Action item ▸ Every line in the data below that includes "build" belongs in the answer, copied as it stands.

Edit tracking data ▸
--

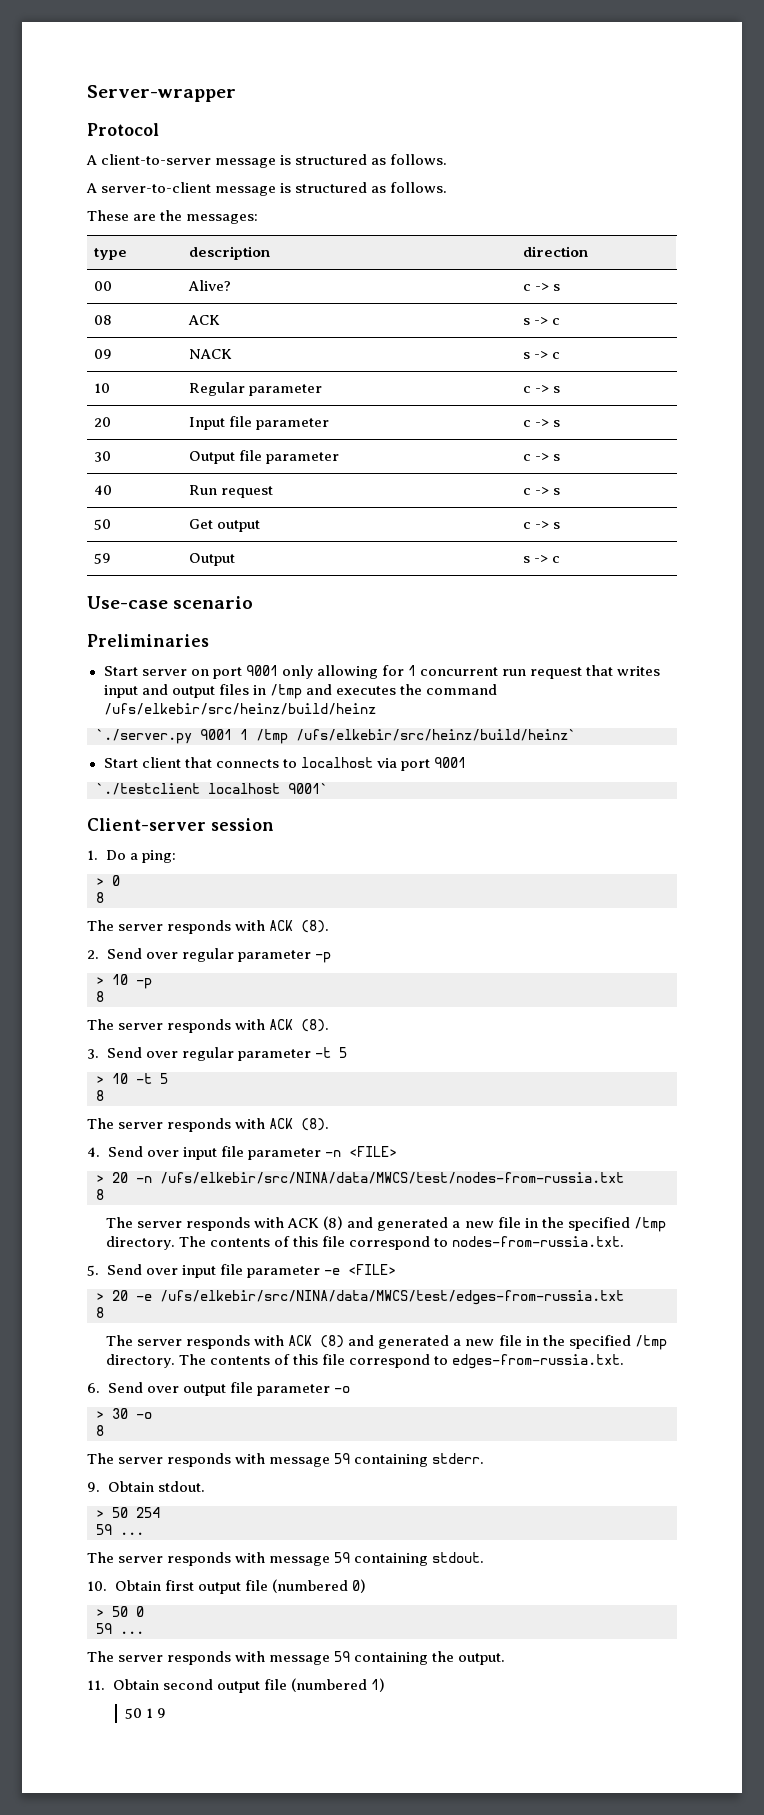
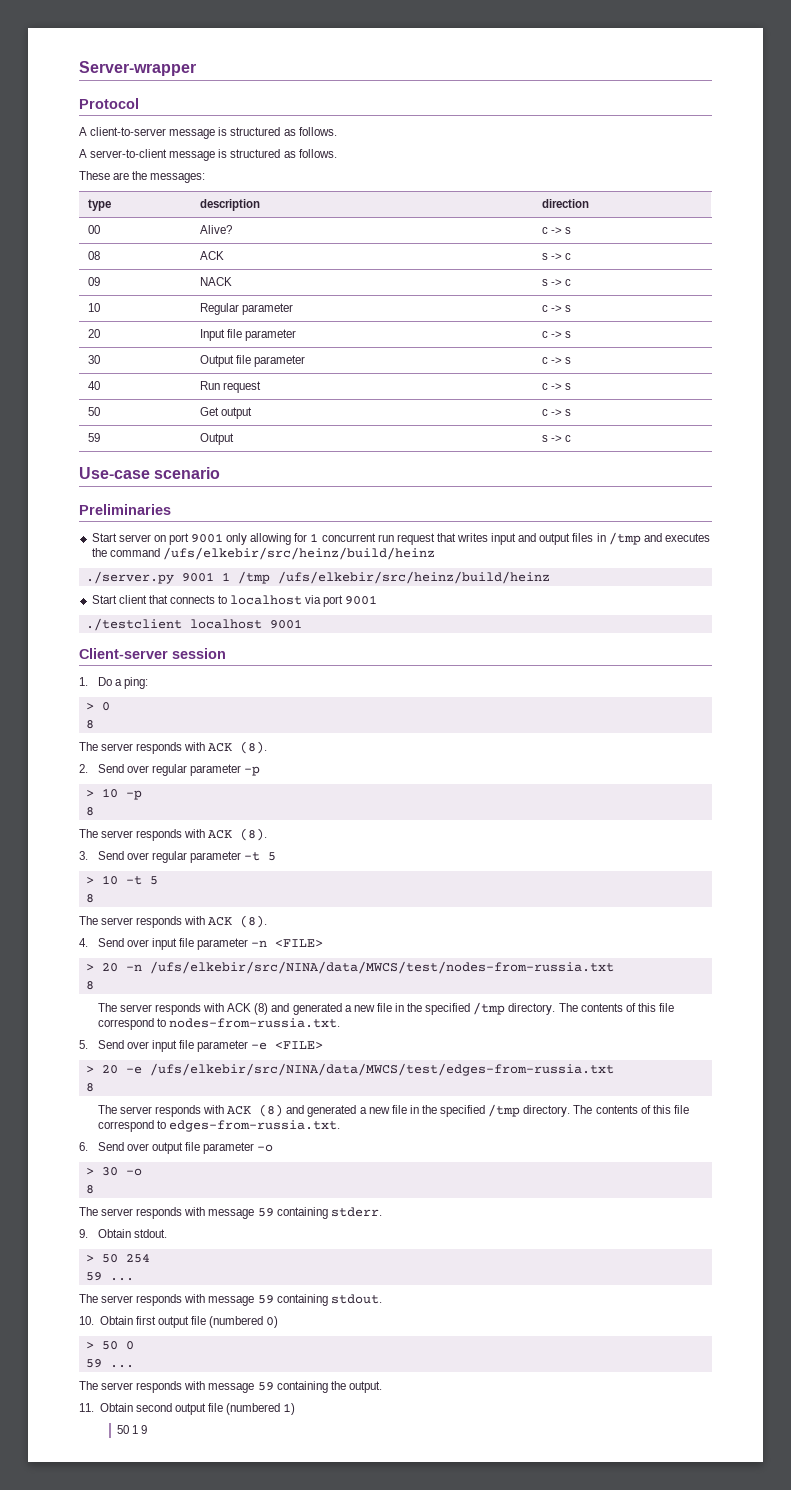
[96,729,192,744] `./server.py -> [85,571,174,584] ./server.py
[296,729,576,741] /ufs/elkebir/src/heinz/build/heinz` -> [277,571,550,584] /ufs/elkebir/src/heinz/build/heinz
[96,783,328,795] `./testclient localhost 9001` -> [85,618,302,631] ./testclient localhost 9001

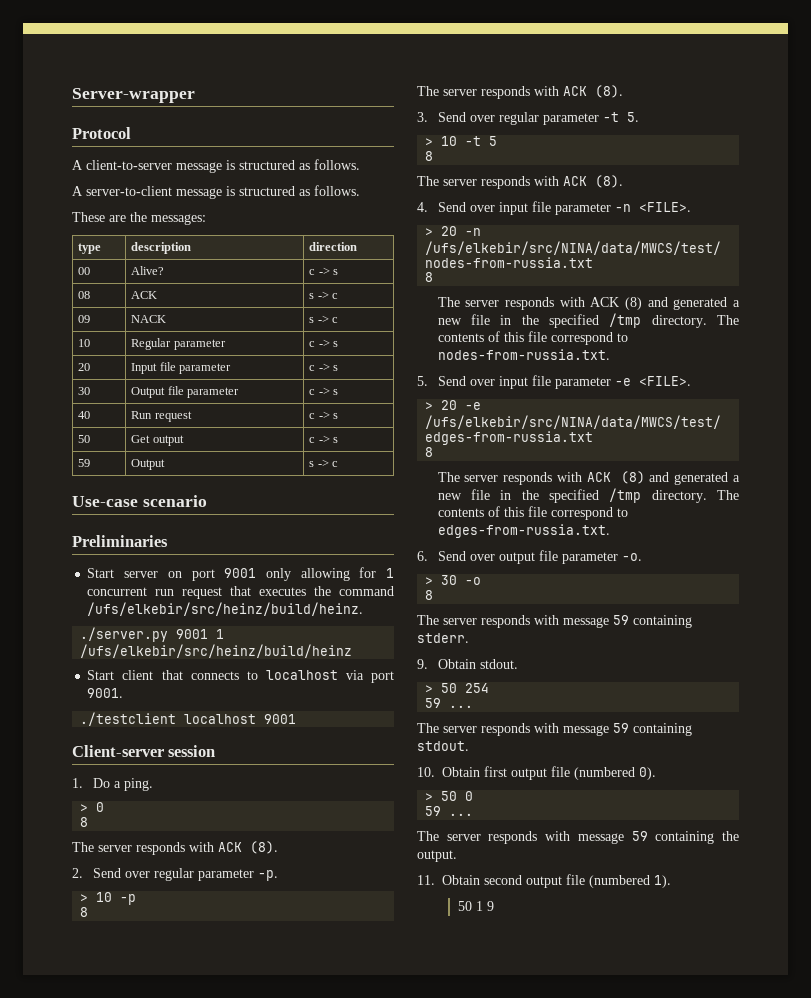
[457,532,662,545] writes input and output files in /tmp and -> (252, 591) none
[162,547,435,560] /ufs/elkebir/src/heinz/build/heinz -> [87,602,364,616] /ufs/elkebir/src/heinz/build/heinz.
[237,571,270,584] /tmp -> (225, 634) none
[345,595,378,605] 9001 -> [87,688,124,698] 9001.
[124,677,149,689] ping: -> [123,778,153,791] ping.
[244,766,261,776] -p -> [257,870,278,881] -p.
[268,852,277,861] 5 -> [626,112,639,122] 5.
[275,939,324,947] <FILE> -> [638,202,691,212] <FILE>.
[275,1041,324,1049] <FILE> -> [638,376,691,386] <FILE>.
[257,1144,274,1152] -o -> [621,553,642,561] -o.
[266,1316,279,1328] 0) -> [639,767,656,780] 0).
[283,1403,296,1415] 1) -> [654,875,671,888] 1).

--

Exercise output ▸
[296,729,576,741] /ufs/elkebir/src/heinz/build/heinz` -> [277,571,550,584] /ufs/elkebir/src/heinz/build/heinz
[162,547,435,560] /ufs/elkebir/src/heinz/build/heinz -> [87,602,364,616] /ufs/elkebir/src/heinz/build/heinz.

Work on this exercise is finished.